Can't we all just agree?

The most often-cited papers on the theory of highly-available distributed systems. Lets explore and talk about distributed consensus. The core algorithms behind these papers, Paxos and Raft.

I've recently started studying the art of building highly-available distributed systems. One of the first papers that I was adviced to read was the Paxos paper from Lesie Lamport. The paper originates from 1989 and is one of the earlier papers on building highly-available distributed systems. Lets explore what distributed consensus is and why you should bother understanding it. The algorithms we go over are perfect in its simplicity, but complex in its subtlety.

If you look up the word 'Consensus' in the Cambridge Dictionary you'll find:

"A generally accepted opinion or decision among a group of people."

The original Paxos paper discuses the legislative parliament of the island of Paxos. Paxos’ parliament holds its meetings in a chamber with very bad acoustics, so the legislators communicate using messengers. Both the legislators and the messengers are merchants, so they might need to leave the parliament chamber at any point of time. Each legislator can propose a decree to be passed, and if it is passed then it is added to the notebook each legislator keeps. A decree that was passed has an index, i.e., "137: Olive tax is 5% per ton", which states that decree #137 is "Olive tax is 5% per ton".

As you might know, most things in computer science originate from problems in the real world. Think of a system that serves millions of requests per second, all of this data will for sure not come from one database node, we'll obviously have hundreds or thousands database nodes. But how would we go about keeping them in sync properly ?

There's 2 type of systems in client server communication that we'll discuss in this article. A single node architecture, where a client communicates with 1 server and no additional logic is required to share a machine its state.
And a N node architecture where the client interacts with a system that has N nodes, within this architecture the nodes can either be symmetric and they can all respond to the client and then some kind of replication syncs the state of the nodes. Or the nodes can be Asymmetric, this is where the client only interacts with one node and that node is responsible for replicating the state among the other nodes. This node is typically referred to as a 'leader' node. In N node architecture the nodes have to share 'updates' about changes to data (state) with all other nodes in its cluster, lets refer to such a system as a replicated state machine.

Distributed concensus ensure that no matter what, data is propagated to all the nodes (syncing the state). There will never be nodes that think that some index contains different values from one another. Suppose we have a collection of nodes and we want them all to agree on a specific value, we want to achieve consensus. This is exactly what we're trying to do when architecting for a highly-available fault-tolerant distributed system. This collection of nodes is working together to achieve a unified goal, appear as a single node to the end-user(s).

This 'specific value' they can agree up on is for example a database commit that persists a single value 'v' to disk.

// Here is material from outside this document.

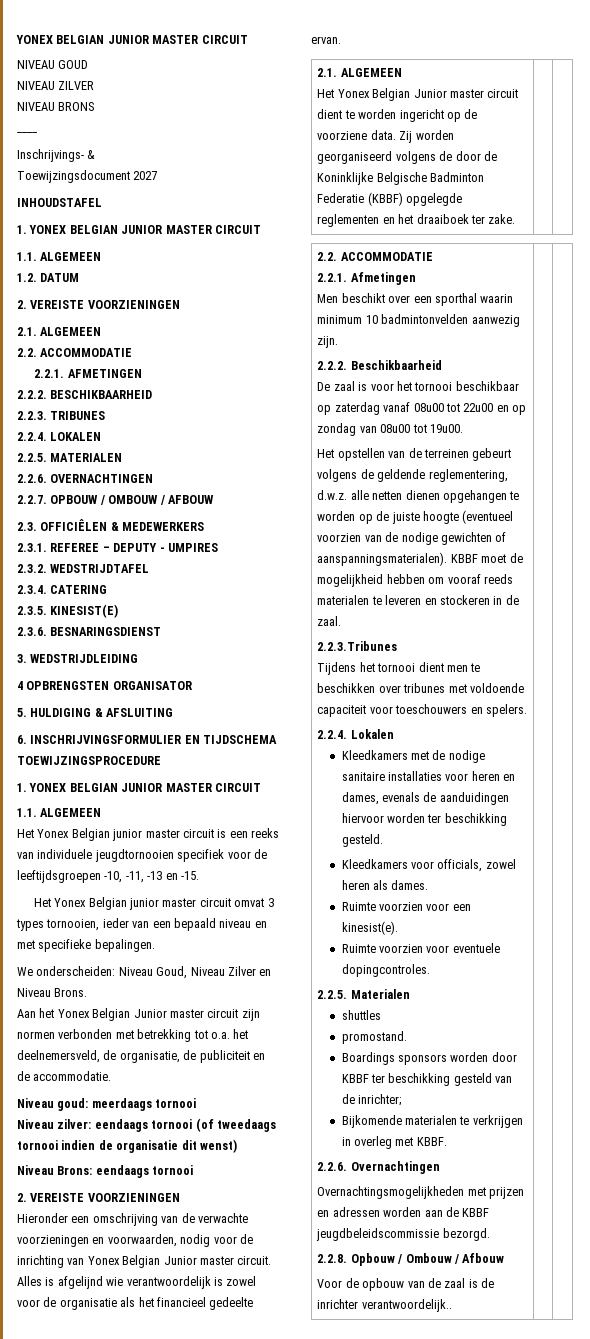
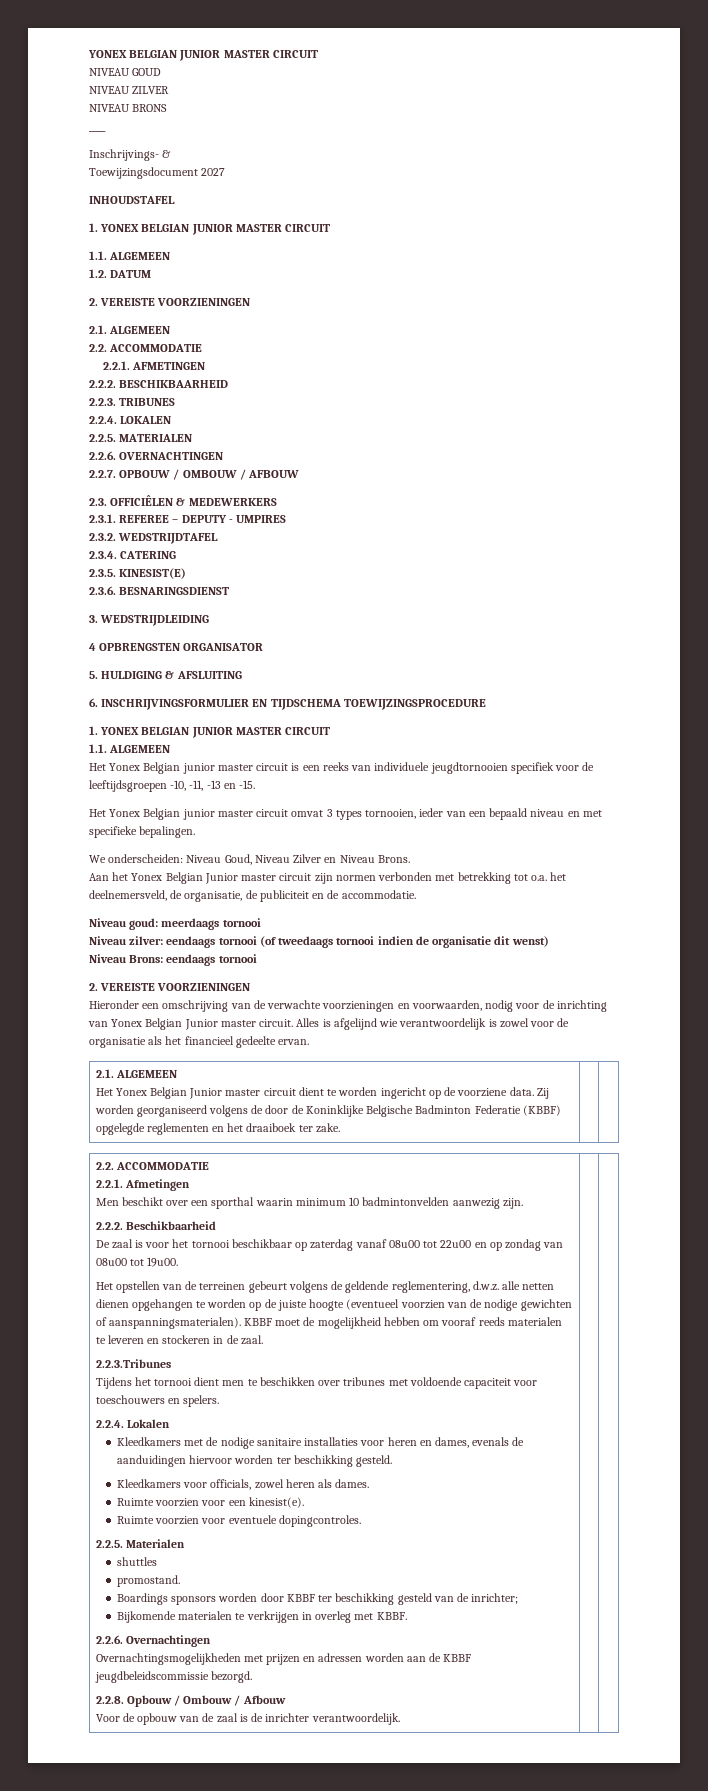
- Voor de opbouw van de zaal is de inrichter verantwoordelijk..
+ Voor de opbouw van de zaal is de inrichter verantwoordelijk.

To make this work we require to 'somehow' coordinate the way we want to achieve consensus so that every node in a collection of nodes can safely agree to whatever value it's about to agree up on. Woah, that is a mouthful to say. But fear not, this 'somehow' is what we are going to fill in today by studying papers from Leslie Lamport, Diego Ongaro and John Ousterhout.

What do these algorithms offer us?

A distributed consensus algorithm, in short, makes sure that all nodes in a cluster agree on accepting the same value after a proposal of the value has been made. Any process can make its own proposal and depending on the accepting nodes it's either propagated to all accepting nodes or it's rejected. The accepting nodes will only accept a proposal if the majority (> 50%) of the accepting nodes agrees on accepting the proposed value (a consensus).

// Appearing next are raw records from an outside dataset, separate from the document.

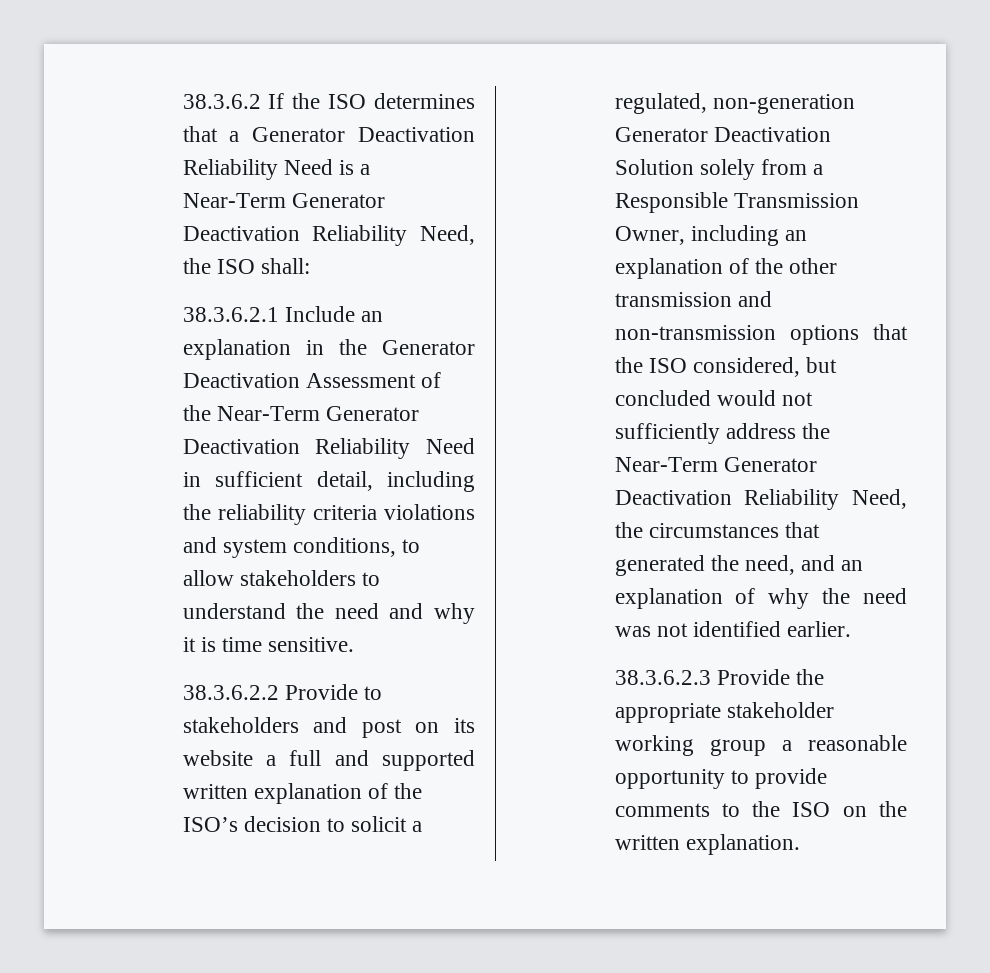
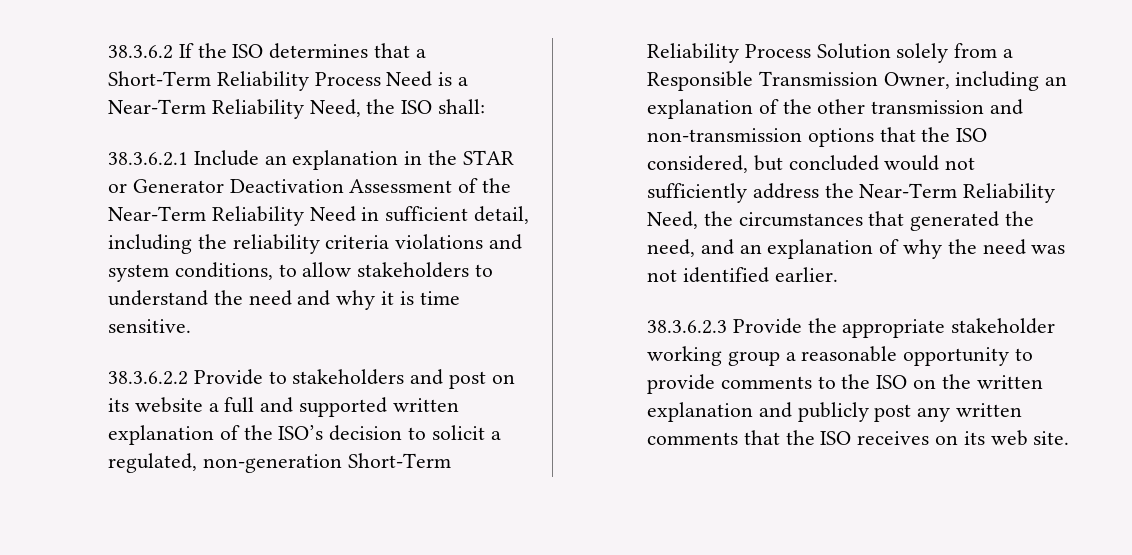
- 38.3.6.2 If the ISO determines that a Generator Deactivation Reliability Need is a Near-Term Generator Deactivation Reliability Need, the ISO shall:
+ 38.3.6.2 If the ISO determines that a Short-Term Reliability Process Need is a Near-Term Reliability Need, the ISO shall:
- 38.3.6.2.1 Include an explanation in the Generator Deactivation Assessment of the Near-Term Generator Deactivation Reliability Need in sufficient detail, including the reliability criteria violations and system conditions, to allow stakeholders to understand the need and why it is time sensitive.
+ 38.3.6.2.1 Include an explanation in the STAR or Generator Deactivation Assessment of the Near-Term Reliability Need in sufficient detail, including the reliability criteria violations and system conditions, to allow stakeholders to understand the need and why it is time sensitive.
- 38.3.6.2.2 Provide to stakeholders and post on its website a full and supported written explanation of the ISO’s decision to solicit a regulated, non-generation Generator Deactivation Solution solely from a Responsible Transmission Owner, including an explanation of the other transmission and non-transmission options that the ISO considered, but concluded would not sufficiently address the Near-Term Generator Deactivation Reliability Need, the circumstances that generated the need, and an explanation of why the need was not identified earlier.
+ 38.3.6.2.2 Provide to stakeholders and post on its website a full and supported written explanation of the ISO’s decision to solicit a regulated, non-generation Short-Term Reliability Process Solution solely from a Responsible Transmission Owner, including an explanation of the other transmission and non-transmission options that the ISO considered, but concluded would not sufficiently address the Near-Term Reliability Need, the circumstances that generated the need, and an explanation of why the need was not identified earlier.
- 38.3.6.2.3 Provide the appropriate stakeholder working group a reasonable opportunity to provide comments to the ISO on the written explanation.
+ 38.3.6.2.3 Provide the appropriate stakeholder working group a reasonable opportunity to provide comments to the ISO on the written explanation and publicly post any written comments that the ISO receives on its web site.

A replicated state machine can be built by maintaining a distributed command log where the command at each position in the log is decided by the distributed consensus algorithm.

It's a protocol

Leslie Lamport provided us with a set of protocols for achieving consensus in his paper The Part-Time Parliament. It's important to note that a distributed consensus protocol as Paxos is rather a set of 'rules' and are helpful when having to implement a distributed consensus algorithm then a way of implementing it in a specific manner. There's not one 'right' way to implement distributed consensus, there's actually many distributed consensus algorithms out there. Think of Raft, Multi Paxos, EPaxos, etc.

Proposing and agreeing

For proposing and agreeing I suggest we take Paxos as an example. In a collection of nodes we'll have a set of nodes that concurrently propose values. Lets refer to these as the 'proposers'.

We'll also have processes called 'acceptors'. These are responsible for accepting a proposed value. Depending on the amount of nodes that accept a proposed value consensus can be established.

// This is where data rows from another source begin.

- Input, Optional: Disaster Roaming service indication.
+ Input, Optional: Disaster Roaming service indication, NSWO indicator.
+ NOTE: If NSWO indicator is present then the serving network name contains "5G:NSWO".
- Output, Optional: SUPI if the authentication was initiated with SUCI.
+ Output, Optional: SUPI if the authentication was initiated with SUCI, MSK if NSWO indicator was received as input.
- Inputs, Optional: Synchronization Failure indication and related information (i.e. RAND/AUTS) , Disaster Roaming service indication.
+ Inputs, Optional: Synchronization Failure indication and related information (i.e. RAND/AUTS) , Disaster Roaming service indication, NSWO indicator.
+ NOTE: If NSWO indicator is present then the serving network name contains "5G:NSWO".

In the most simplest form of designing a consensus protocol there's N proposers and a single acceptor. Multiple proposers will propose values to the single acceptor. The acceptor can accept values in 'some' kind of order.
We might just face one problem with this architecture, our single point of failure in our consensus protocol crashes. The single acceptor node went down after accepting a value. We are unaware of which value it had accepted at last and can only continue accepting proposed values once the single acceptor is back up. Lets discuss a more fault-tolerant approach where we can proceed running our consensus protocol even if multiple nodes crash.

Fault tolerance in Paxos

When architecting for fault tolerance, high availability immediately comes to my mind. In a distributed system a node is just a 'unit' and nothing more. But we really need a few of them to make the bigger picture work. You know that 2 nodes isn’t enough1. Thus, you need at least three nodes to make most distributed algorithms function.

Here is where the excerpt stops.